Però di quei nove lei ne vorrebbe tre o quattro.
“Beh, ma voi dovreste sapere che il Torino non è l’Inter, il Milan o la Juventus, quindi bisogna prendere giocatori che sono adatti per le possibilità che si hanno. Sapete che il presidente è molto attento ai bilanci e non per nulla il Torino è una delle poche società che non ha debiti”.
L’anno scorso è stato preso Belotti, finora il più caro giocatore dell’era Cairo.
“Se l’anno scorso sono stato presi otto giocatori, quest’anno almeno dieci (ride, ndr)”.
Ritornando alle motivazioni, parlando con i giocatori al telefono quanti le sono parsi motivati?
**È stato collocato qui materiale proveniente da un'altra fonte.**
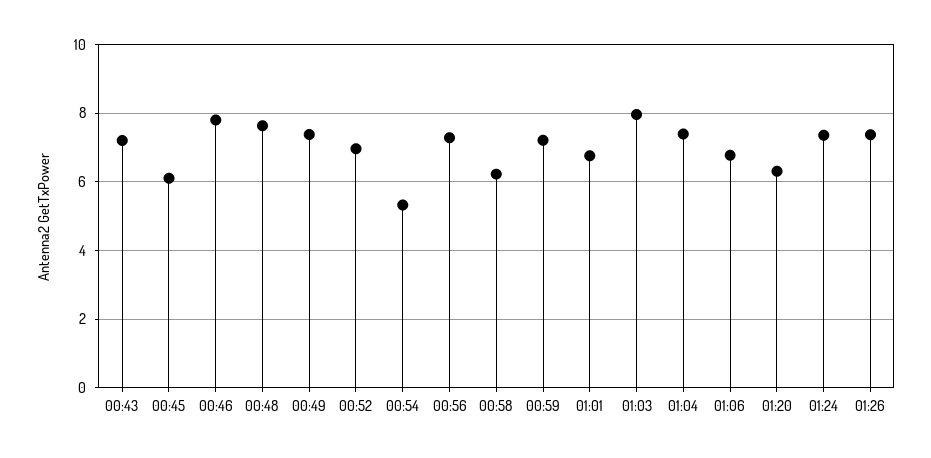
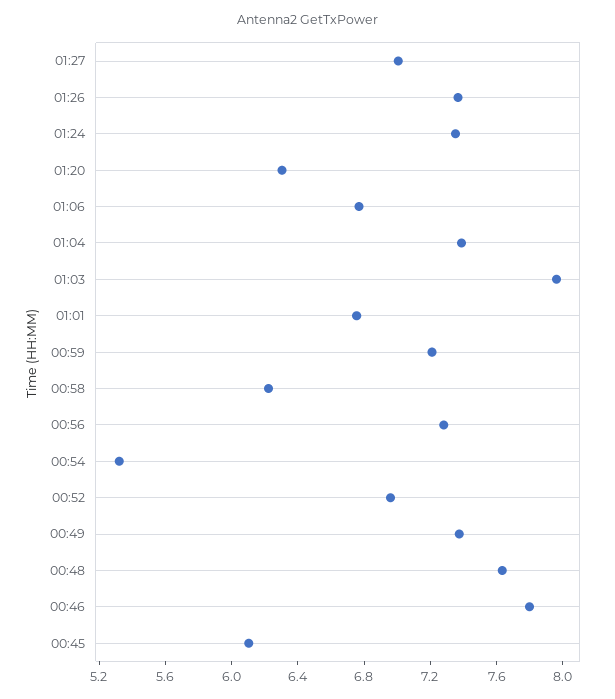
00:43: 7.2 -> none
01:27: none -> 7

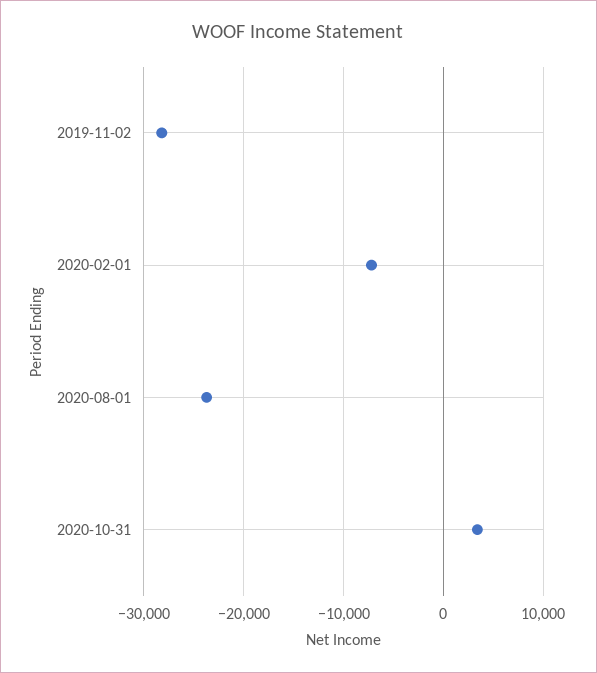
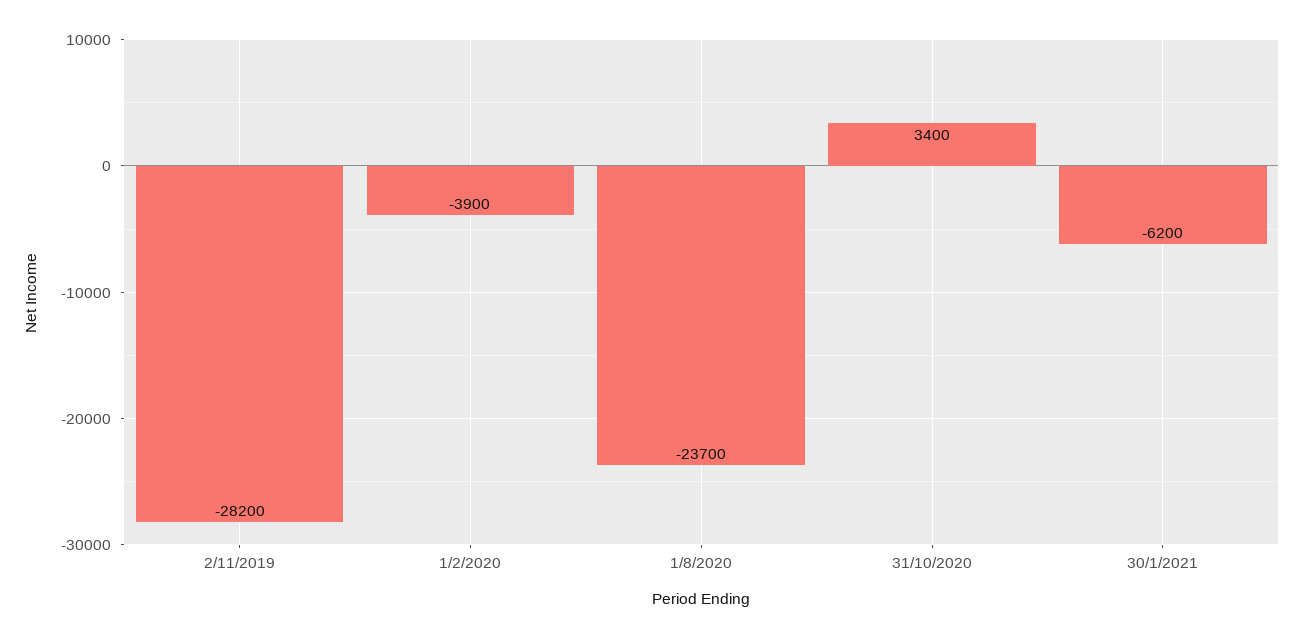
2020-02-01: -7000 -> -3900
30/1/2021: none -> -6200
“E’ difficile, parlo al telefono, ma non si guarda la persona in faccia mentre face to face ci si guarda negli occhi, ma penso che i giocatori siano motivati, a parte alcuni di cui abbiamo parlato e per quel che riguarda loro vedremo che cosa succederà. Gli altri sono tutti motivati. Dopo che avrò parlato con tutti face to face ve lo dirò, ma non penso che ci saranno problemi”.
Che rapporto ha con Maxi Lopez?
“Con me ha sempre fatto bene sia a Catania sia alla Sampdoria. E’ sicuramente un giocatore importante ed io so come gestirlo. E’ un bravo ragazzo, è vero che ha un problema di peso, ha il fondo schiena un po’ grosso, però, è una cosa che si sistema. Vedremo quello che succederà. Per adesso abbiamo tre attaccanti e come si diva prima anche in attacco dobbiamo prendere qualche giocatore, ma questo va detto al presidente. Se Maxi Lopez rimane va bene e altrimenti ne verrà un altro, va bene comunque. Sono contento se dovesse rimanere sapendo anche le problematiche che ci sono: lui è un bravo ragazzo, ma vuole sempre giocare, come tutti gli altri, ma in campo ne posso mettere solo undici. Qualche volta giocherà e qualche altra no se pensa di rimanere, giocherà quello che si merita”.
Per concludere, come sarà la settimana tipo degli allenamenti?
“Purtroppo giocheremo una sola volta a settimana, quando non c’è la Coppa Italia o i turni infrasettimanali. Sono abituato a cambiare sempre: doppio allenamento il mercoledì o il giovedì, il giorno libero può essere il lunedì o il martedì e per gli altri giorni ci si allena il mattino o il pomeriggio e ogni volta lo comunico ai giocatori il giorno prima per il seguente”.
Vi presento lo staff così se ci sarà qualche cosa che non andrà bene ci divideremo le colpe, non sarà solo colpa mia (risate generali, ndr). Non ho voluto fare da solo per non avere tutti su di me.
Attilio Lombardo, vice allenatore, lo vedete così lui è la tipica persona che da giovane era vecchio e adesso è giovane; Paolo di Sarno, preparatore dei portieri; Emilio De Leo, Renato Baldi, Diego Gabriel Raimondi e Miroslav Tanjga, collaboratori tecnici; Antonio Bovenzi, responsabile preparatori atletici; Vincenzo Manzi, preparatore fisico; Paolo Solustri, preparatore atletico e recupero infortunati; Davide Lamberti, osservatore.
Qualora le cose non dovessero andare come si pensa … guardate bene le facce e se li incontrerete per strada …, anche per voi è la scelta migliore andare a prendere loro piuttosto che me (grandi risate, ndr).